Hamilton Fish Armstrong, ed. The Book of New York Verse. 1917.

Wouter Van Twiller, 1633

Clinton Scollard

WHEN Wouter Van Twiller sailed over the sea,

A shrewd store of wit in his noodle had he;

And while he was sent as the Company’s son,

His eye was alert to enrich number one;

It was his pocket foremost—that busy old filler,—

Very aldermanlike was good Wouter Van Twiller!

A fine strip of land if he chanced to divine

He straightway bethought him “that farm shall be mine!”

And worthily working this excellent plan,

Erelong he annexed all Sapponikan;

He pinched like a mercer, took toll like a miller;

Truly aldermanlike was good Wouter Van Twiller!

In Minetta Water, when noontides were blue,

He trouted from Fifth through to Sixth Avenue;

And when (it was frequent) he’d mornings to spare,

He hunted the duck over Washington Square.
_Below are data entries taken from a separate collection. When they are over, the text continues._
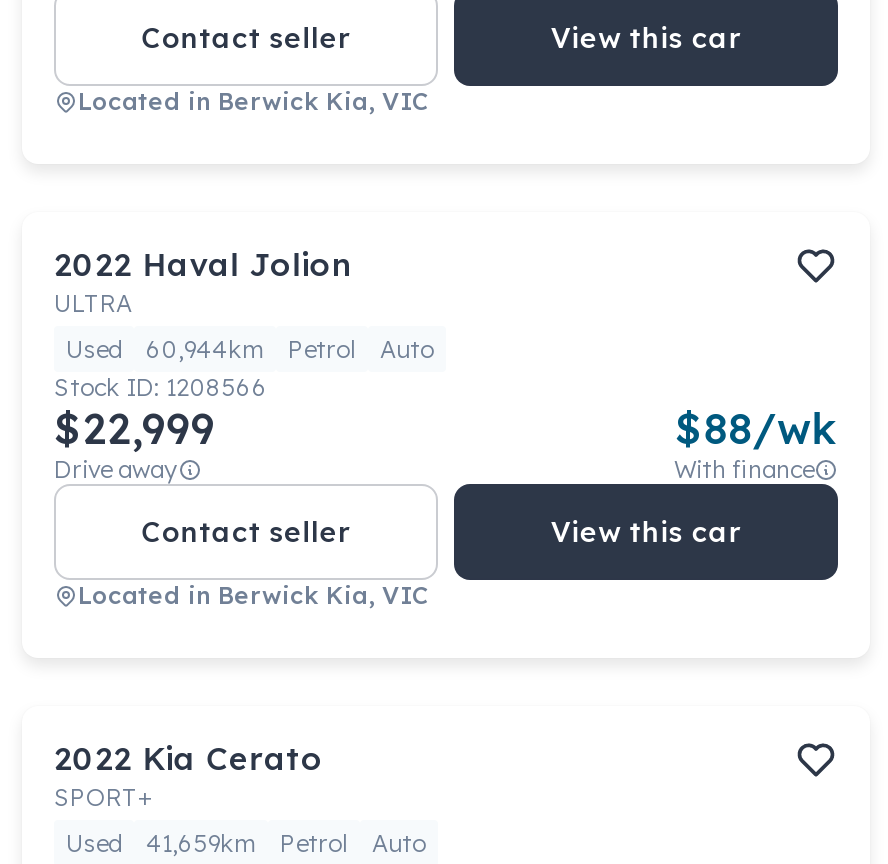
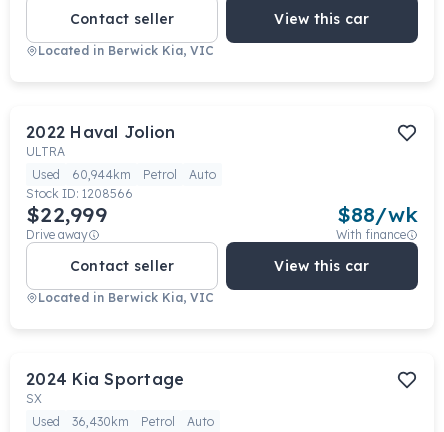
- 2022 Kia Cerato
- SPORT+
+ 2024 Kia Sportage
+ SX

- Used 41,659km Petrol Auto
+ Used 36,430km Petrol Auto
“Times are ill,” groaned the traders; “the times might be iller,”

Replied, with a wink, crafty Wouter Van Twiller.

Gone Wouter Van Twiller, but not all his kind,

At least by the knowing it thus is opined;

While chiefly his own, he was every man’s friend;

His image we’re likely to view to the end;

You may see it today,—’tis our pride and our pillar,—

The image of grasping old Wouter Van Twiller.